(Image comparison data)
◇ ◇ ◇ ◇ ◇ ◇ ◇
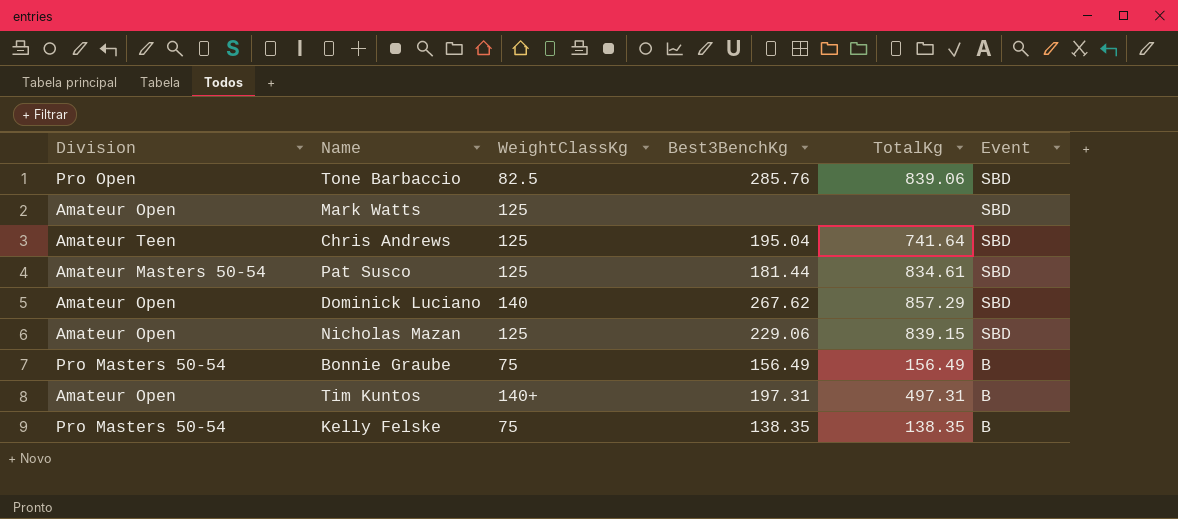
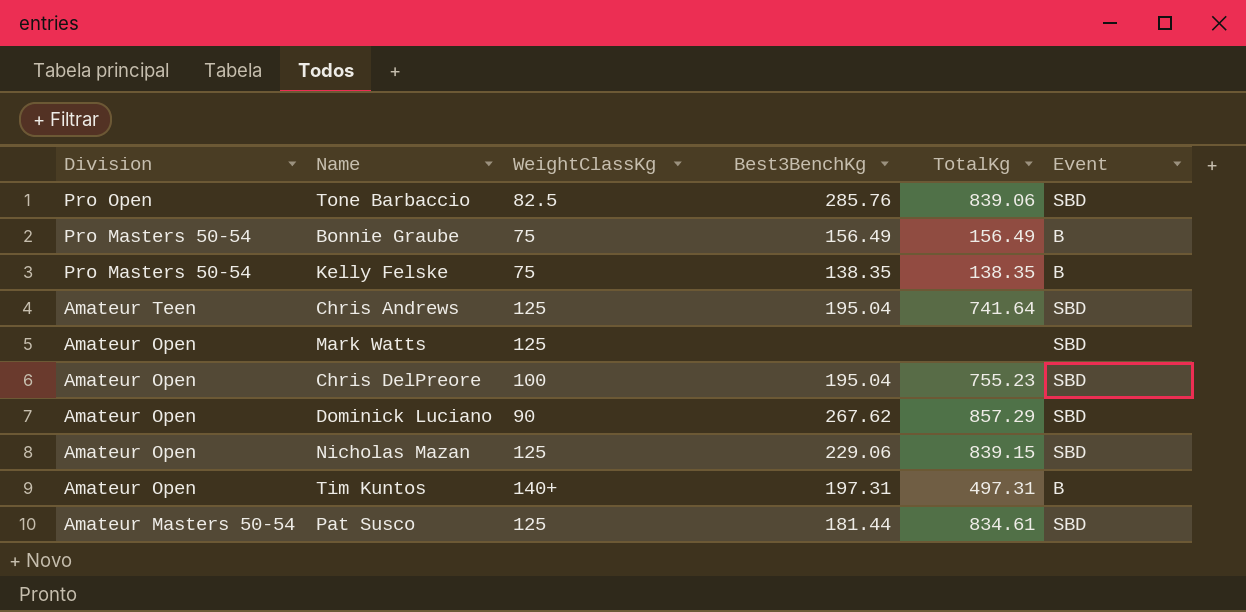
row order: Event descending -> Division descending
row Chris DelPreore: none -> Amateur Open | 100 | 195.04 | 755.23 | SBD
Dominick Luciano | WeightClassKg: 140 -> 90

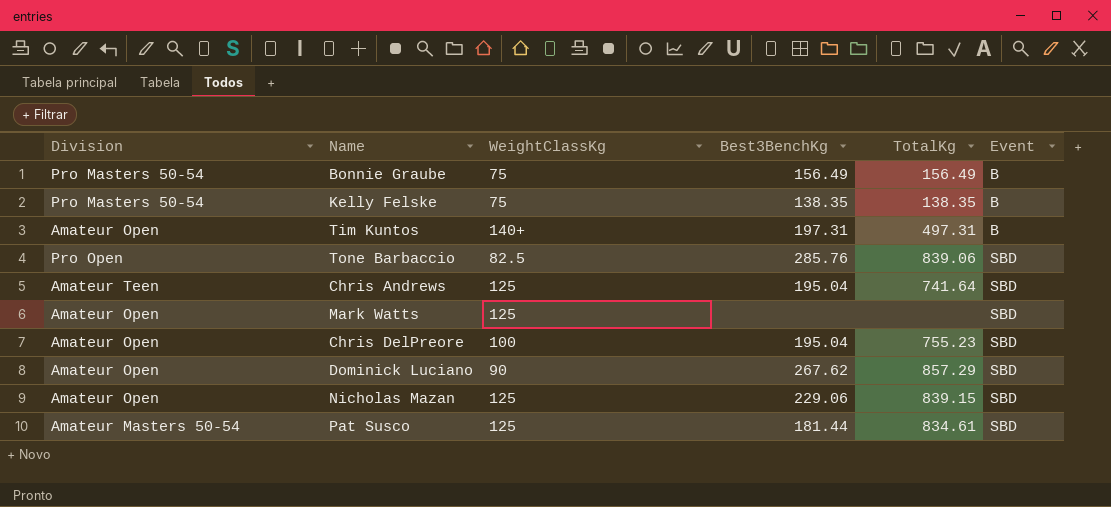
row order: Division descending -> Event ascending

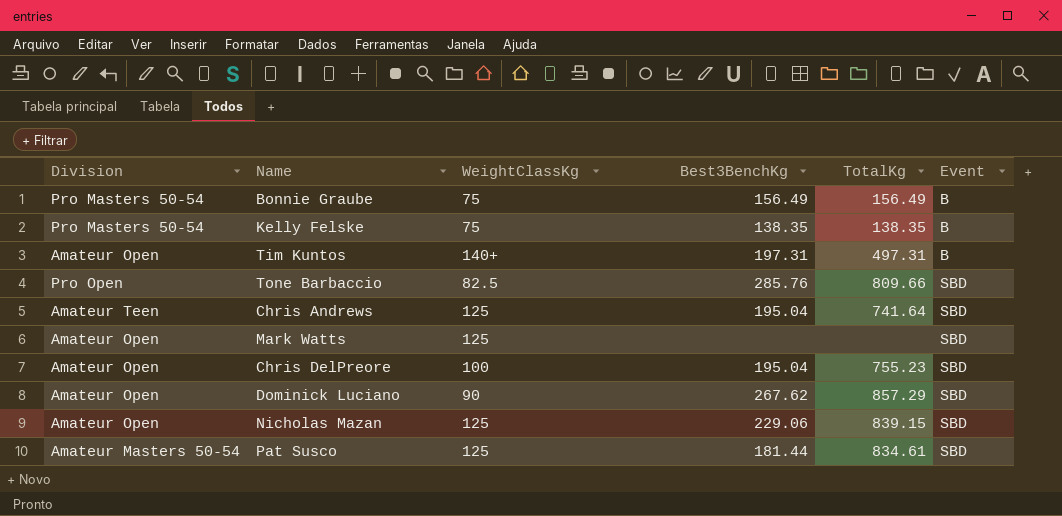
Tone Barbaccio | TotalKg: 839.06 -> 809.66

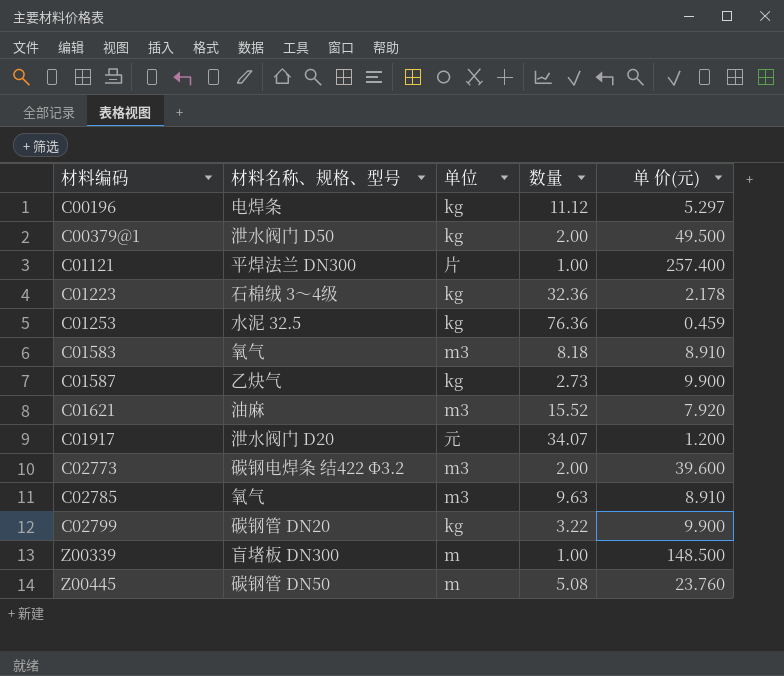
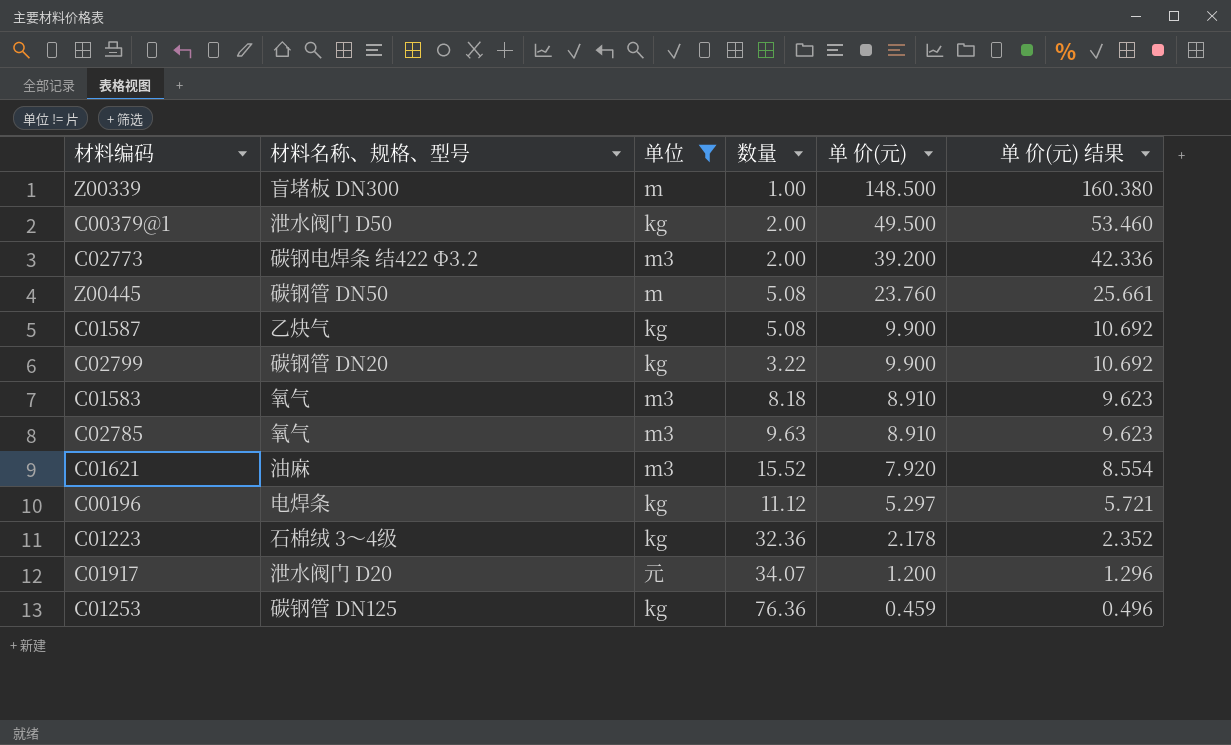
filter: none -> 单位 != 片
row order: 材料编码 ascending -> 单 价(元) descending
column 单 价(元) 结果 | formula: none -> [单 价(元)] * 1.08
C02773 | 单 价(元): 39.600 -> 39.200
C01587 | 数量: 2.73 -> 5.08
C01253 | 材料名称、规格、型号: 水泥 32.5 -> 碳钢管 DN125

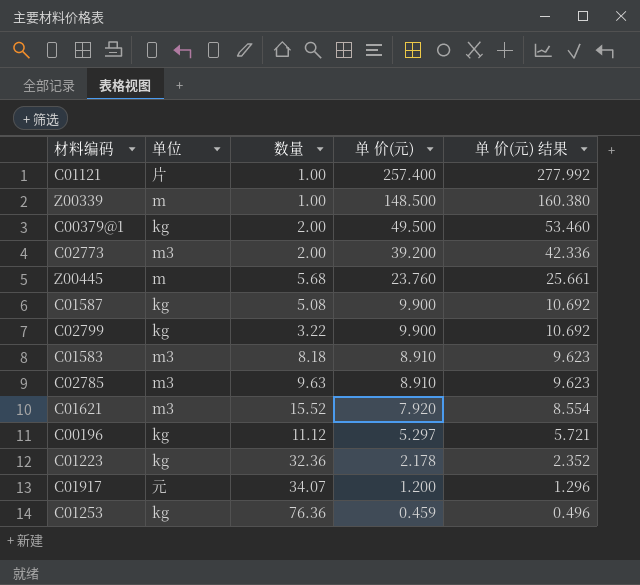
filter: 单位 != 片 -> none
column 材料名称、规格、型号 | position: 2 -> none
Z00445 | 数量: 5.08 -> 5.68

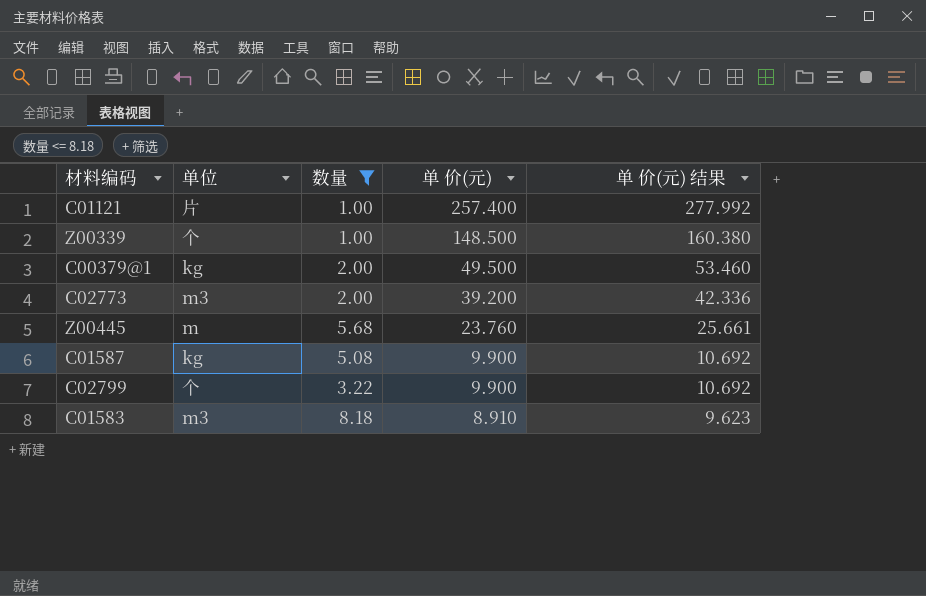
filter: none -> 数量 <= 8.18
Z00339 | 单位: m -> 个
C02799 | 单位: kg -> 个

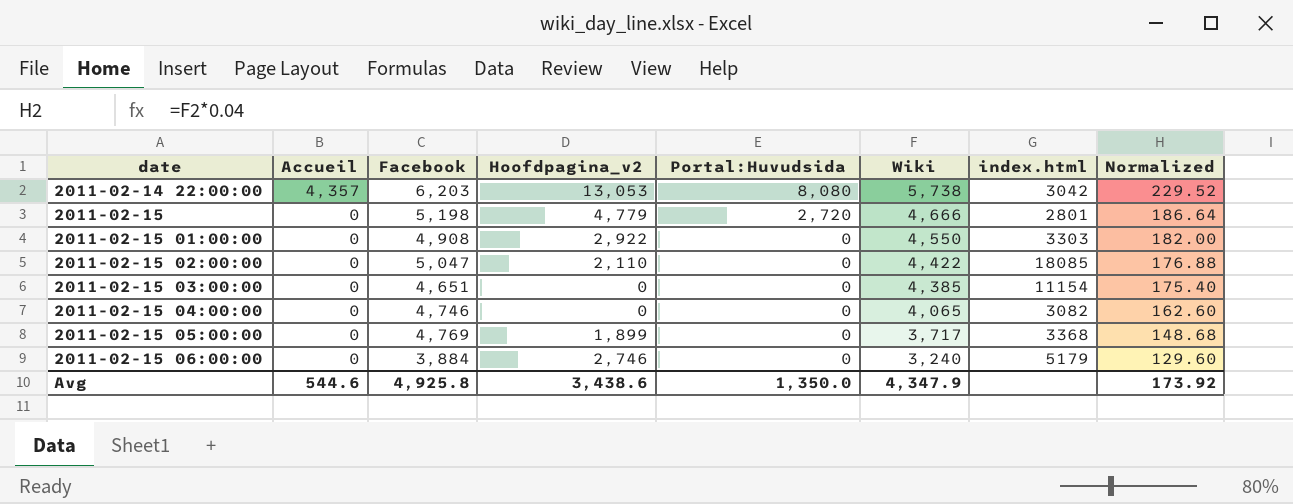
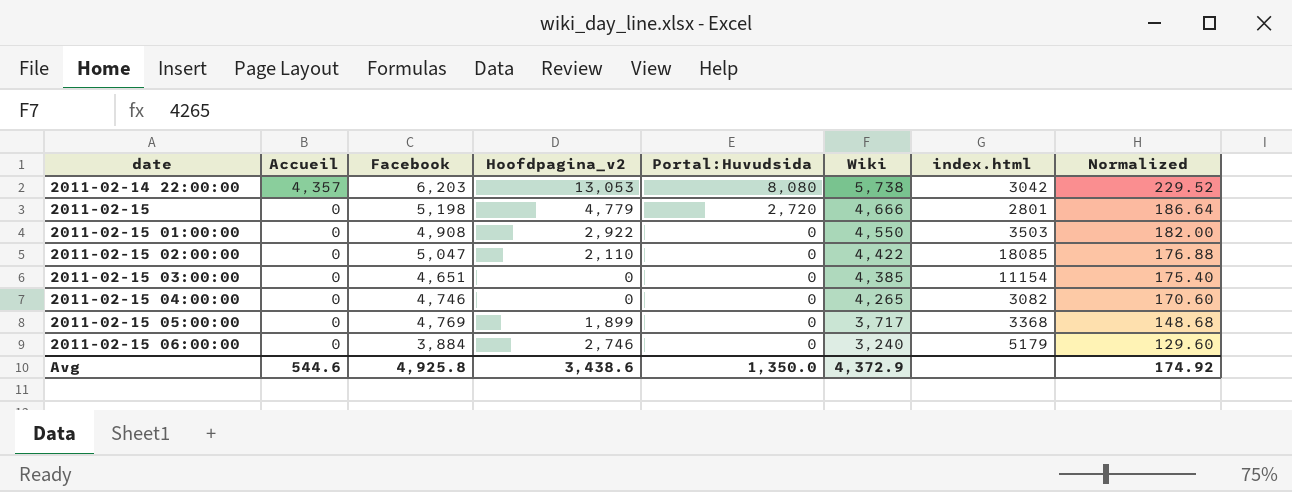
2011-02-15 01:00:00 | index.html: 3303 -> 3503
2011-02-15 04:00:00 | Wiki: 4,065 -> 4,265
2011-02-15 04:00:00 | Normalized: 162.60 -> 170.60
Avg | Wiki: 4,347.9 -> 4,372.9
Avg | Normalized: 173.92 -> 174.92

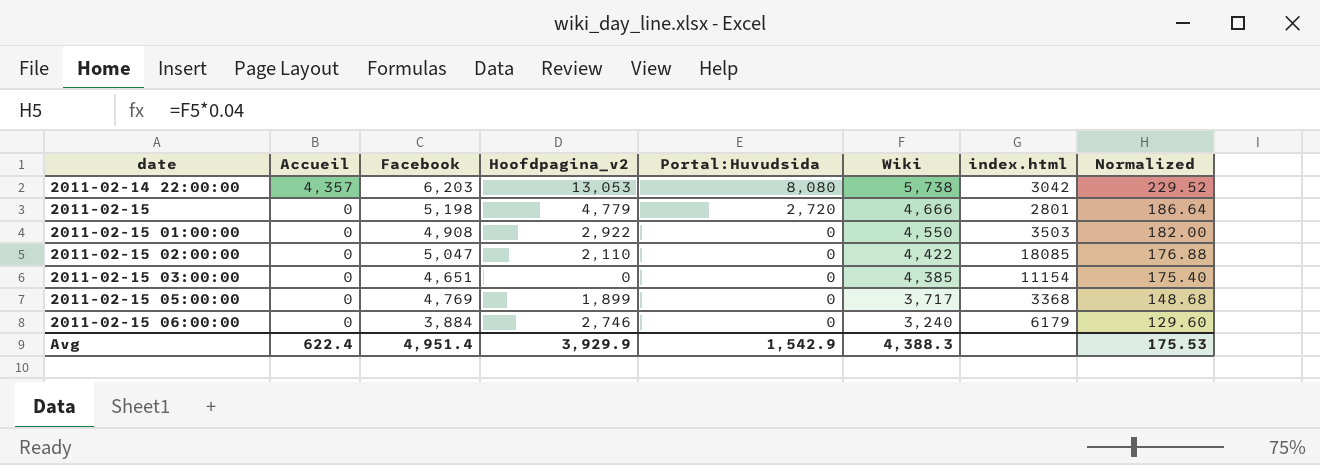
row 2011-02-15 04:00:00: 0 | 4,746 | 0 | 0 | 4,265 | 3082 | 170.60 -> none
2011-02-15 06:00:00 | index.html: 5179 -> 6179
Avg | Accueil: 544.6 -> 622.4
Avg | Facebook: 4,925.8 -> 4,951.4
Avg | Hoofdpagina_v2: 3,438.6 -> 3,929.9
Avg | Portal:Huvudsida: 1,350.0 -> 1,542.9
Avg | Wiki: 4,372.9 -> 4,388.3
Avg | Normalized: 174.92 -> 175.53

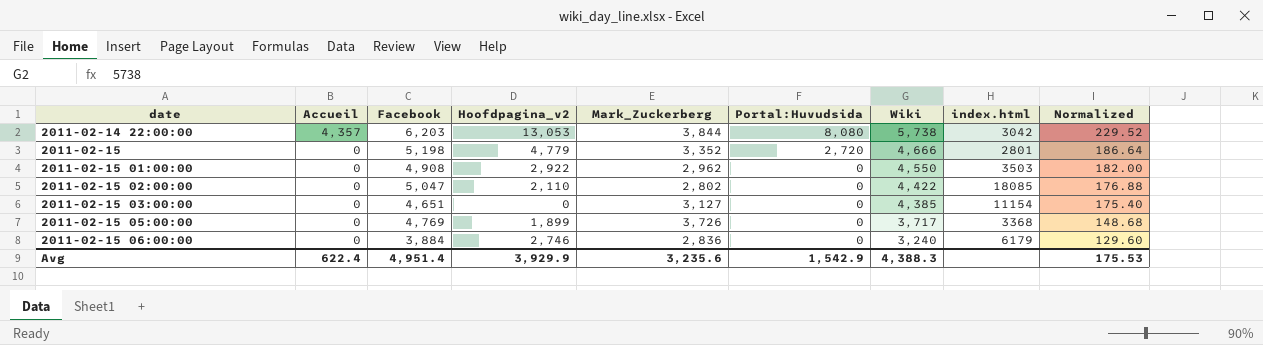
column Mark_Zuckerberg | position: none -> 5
◇ ◇ ◇ ◇ ◇ ◇ ◇
* **Assignment**: Output the entries above exactly, without their pictures.

* **Result for this exercise**:
row order: Event descending -> Division descending
row Chris DelPreore: none -> Amateur Open | 100 | 195.04 | 755.23 | SBD
Dominick Luciano | WeightClassKg: 140 -> 90

row order: Division descending -> Event ascending

Tone Barbaccio | TotalKg: 839.06 -> 809.66

filter: none -> 单位 != 片
row order: 材料编码 ascending -> 单 价(元) descending
column 单 价(元) 结果 | formula: none -> [单 价(元)] * 1.08
C02773 | 单 价(元): 39.600 -> 39.200
C01587 | 数量: 2.73 -> 5.08
C01253 | 材料名称、规格、型号: 水泥 32.5 -> 碳钢管 DN125

filter: 单位 != 片 -> none
column 材料名称、规格、型号 | position: 2 -> none
Z00445 | 数量: 5.08 -> 5.68

filter: none -> 数量 <= 8.18
Z00339 | 单位: m -> 个
C02799 | 单位: kg -> 个

2011-02-15 01:00:00 | index.html: 3303 -> 3503
2011-02-15 04:00:00 | Wiki: 4,065 -> 4,265
2011-02-15 04:00:00 | Normalized: 162.60 -> 170.60
Avg | Wiki: 4,347.9 -> 4,372.9
Avg | Normalized: 173.92 -> 174.92

row 2011-02-15 04:00:00: 0 | 4,746 | 0 | 0 | 4,265 | 3082 | 170.60 -> none
2011-02-15 06:00:00 | index.html: 5179 -> 6179
Avg | Accueil: 544.6 -> 622.4
Avg | Facebook: 4,925.8 -> 4,951.4
Avg | Hoofdpagina_v2: 3,438.6 -> 3,929.9
Avg | Portal:Huvudsida: 1,350.0 -> 1,542.9
Avg | Wiki: 4,372.9 -> 4,388.3
Avg | Normalized: 174.92 -> 175.53

column Mark_Zuckerberg | position: none -> 5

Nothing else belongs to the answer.